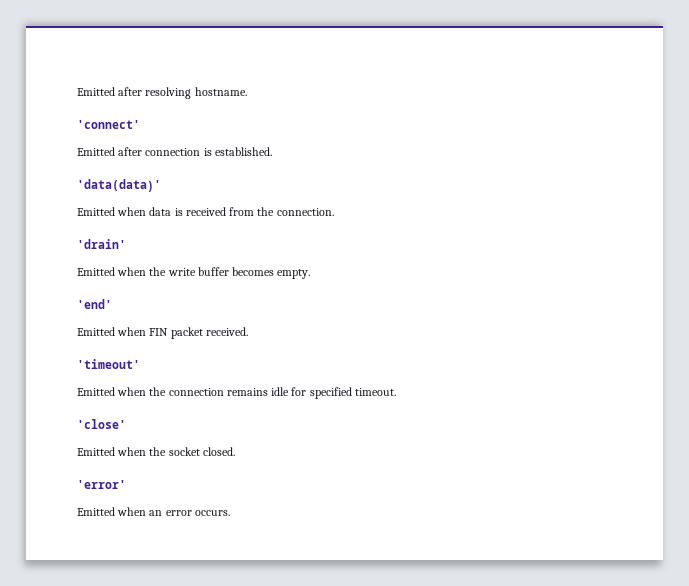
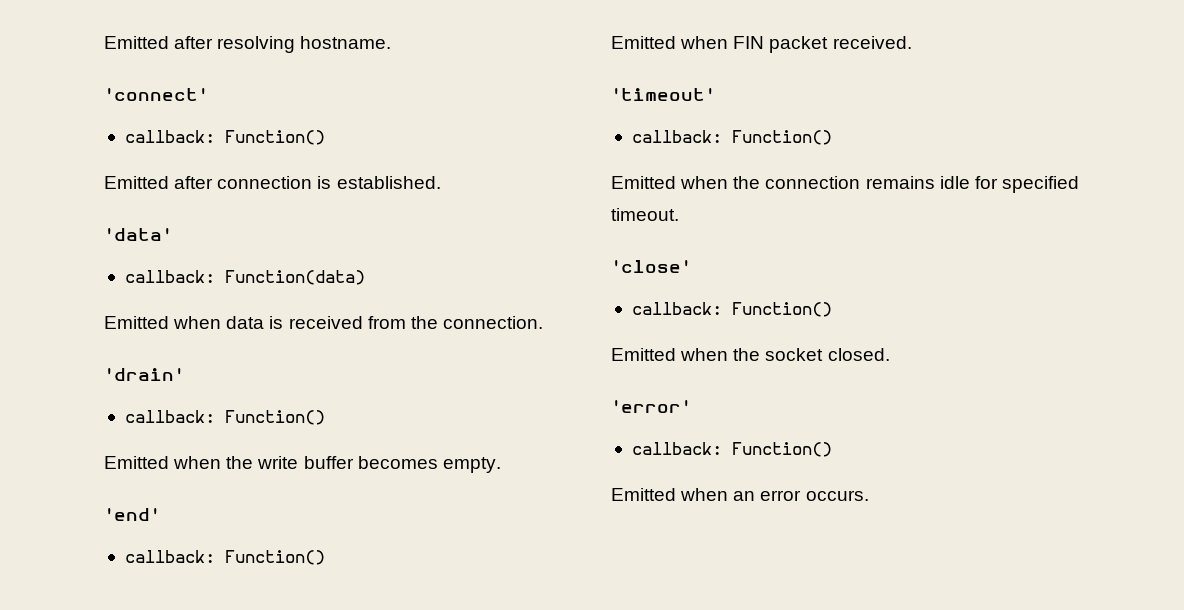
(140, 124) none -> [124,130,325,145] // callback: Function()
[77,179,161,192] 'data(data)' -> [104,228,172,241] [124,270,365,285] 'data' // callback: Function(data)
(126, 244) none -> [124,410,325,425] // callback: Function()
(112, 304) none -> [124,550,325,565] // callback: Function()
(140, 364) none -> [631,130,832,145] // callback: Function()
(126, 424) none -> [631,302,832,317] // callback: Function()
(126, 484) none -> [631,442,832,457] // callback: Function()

────────

● TASK BRIEF
Tell how many lines in the data above hold "none". Nothing but the number.

● PROBLEM SOLUTION
6